Serviced offices are typically more formal and corporate in nature. In contrast to a traditional office, a serviced office is usually a fully-furnished office suite that is set up and ready to go when you move in. Serviced office caters to more corporate organisations or more established teams. However, due to the increasing trend of shared office environment, more and more serviced office operators have also joined the bandwagon of co-working by adopting some of the concepts and designs of a co-working space within their offices.
What is co-working space?
Prior to 2015, the flexible space market was mainly dominated by serviced office operators. While the first co-working space was set up in Singapore in 2009, its growth only picked up in recent years.
Compared to serviced offices, the environment in co-working spaces is livelier and offers more amenities, such as a recreational area, a kitchen, a café or even a mini bar. Each co-working space has its own vibe, and the operators go to great lengths to cultivate a unique experience. They strive to create that sense of community, drawing inspirations from start-up culture with plenty of breakout areas to facilitate those lightbulb moments. Hence, co-working spaces usually attract entrepreneurs, freelancers, start-ups and small businesses.
Why flexible space?
What makes flexible space attractive is that it offers a more affordable and flexible office space solution, especially to entrepreneurs, freelancers and start-ups. It is also cost efficient to lease a flexible workspace as the occupiers are not constrained by the longer term leasing commitments and will not need to invest in retrofitting the workspace.

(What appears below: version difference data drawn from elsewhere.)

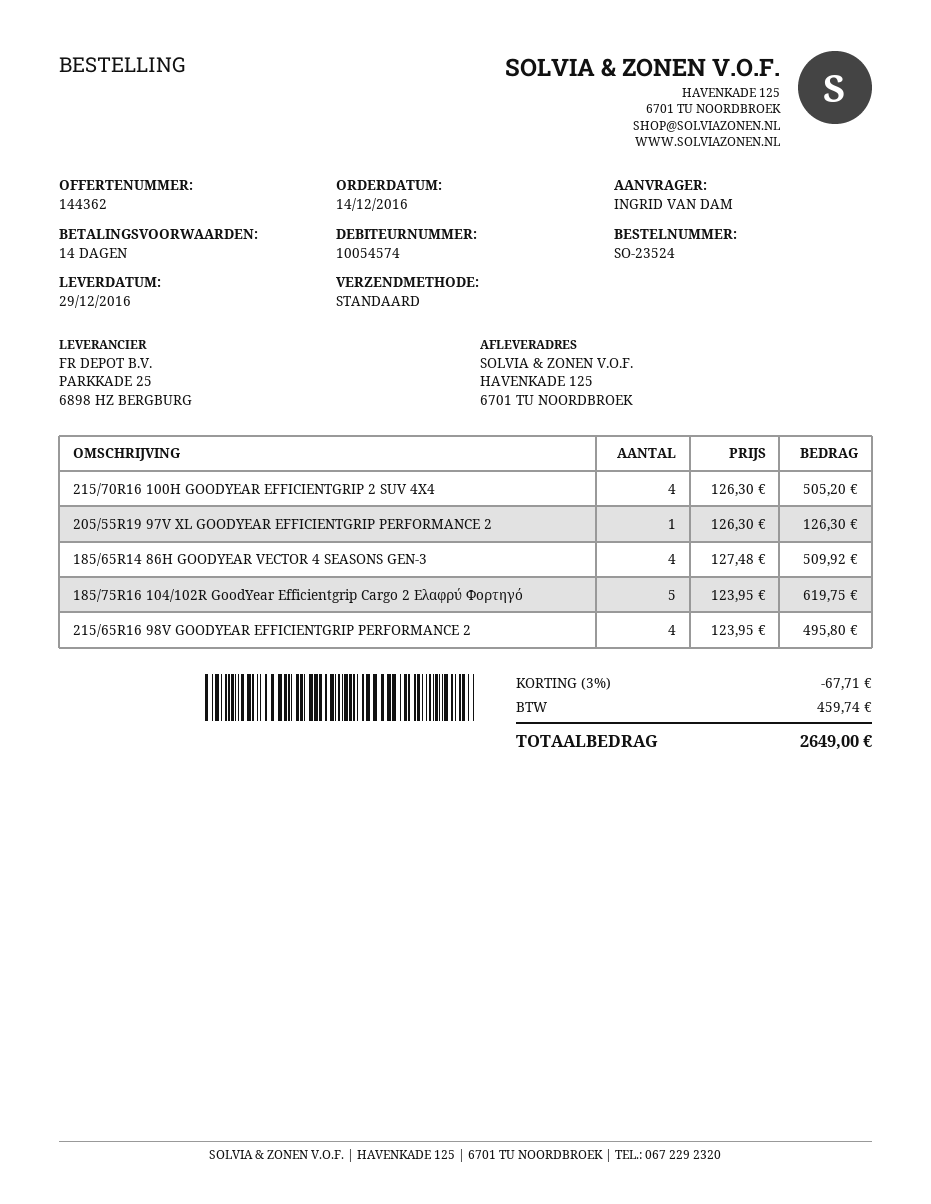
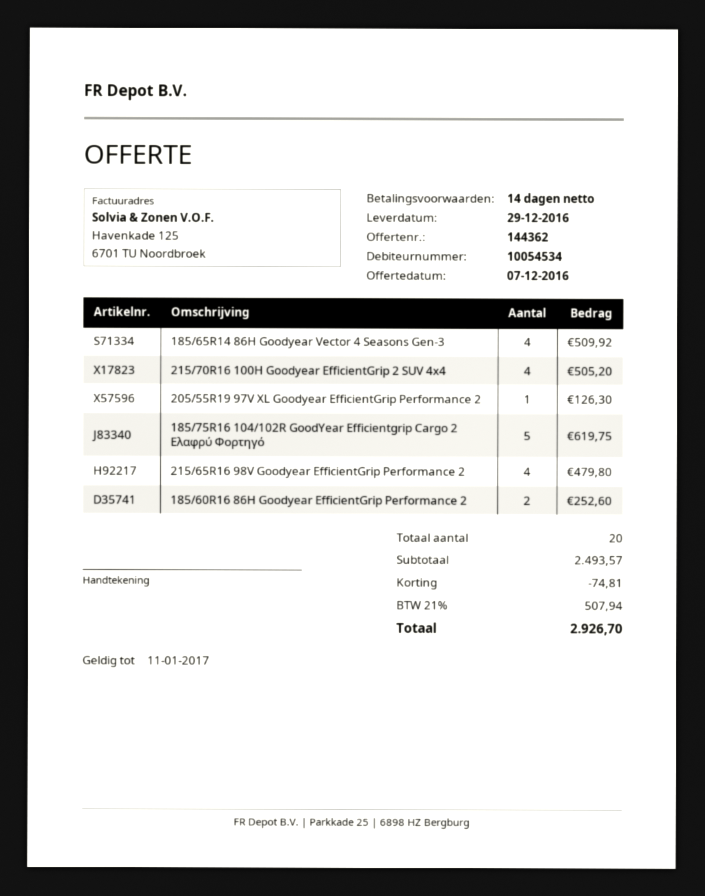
customer number: 10054574 -> 10054534
215/65R16 98V GOODYEAR EFFICIENTGRIP PERFORMANCE 2: 4 for 495.80 -> 4 for 479.80
185/60R16 86H Goodyear EfficientGrip Performance 2: none -> 2 for 252.60
discount: 67.71 -> 74.81
tax: 459.74 -> 507.94
total: 2649.00 -> 2926.70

Co-working is the new networking. Flexible space operators don’t just provide the physical space and basic amenities, it is also about the service that they provide. The amenities and facilities serve as a touchpoint for people to network and connect with each other. The social environment and dynamic communities encourage knowledge sharing, collaboration and creativity.
As the trend continues to grow, multinational companies or large corporates saw the opportunities and are starting to explore the use of flexible space. Some companies are either shifting some of their staff to a shared workspace or incorporate features of flexible space into their existing offices as a way to foster innovation and to create a modern workplace that fits the preference of the new generation of staff.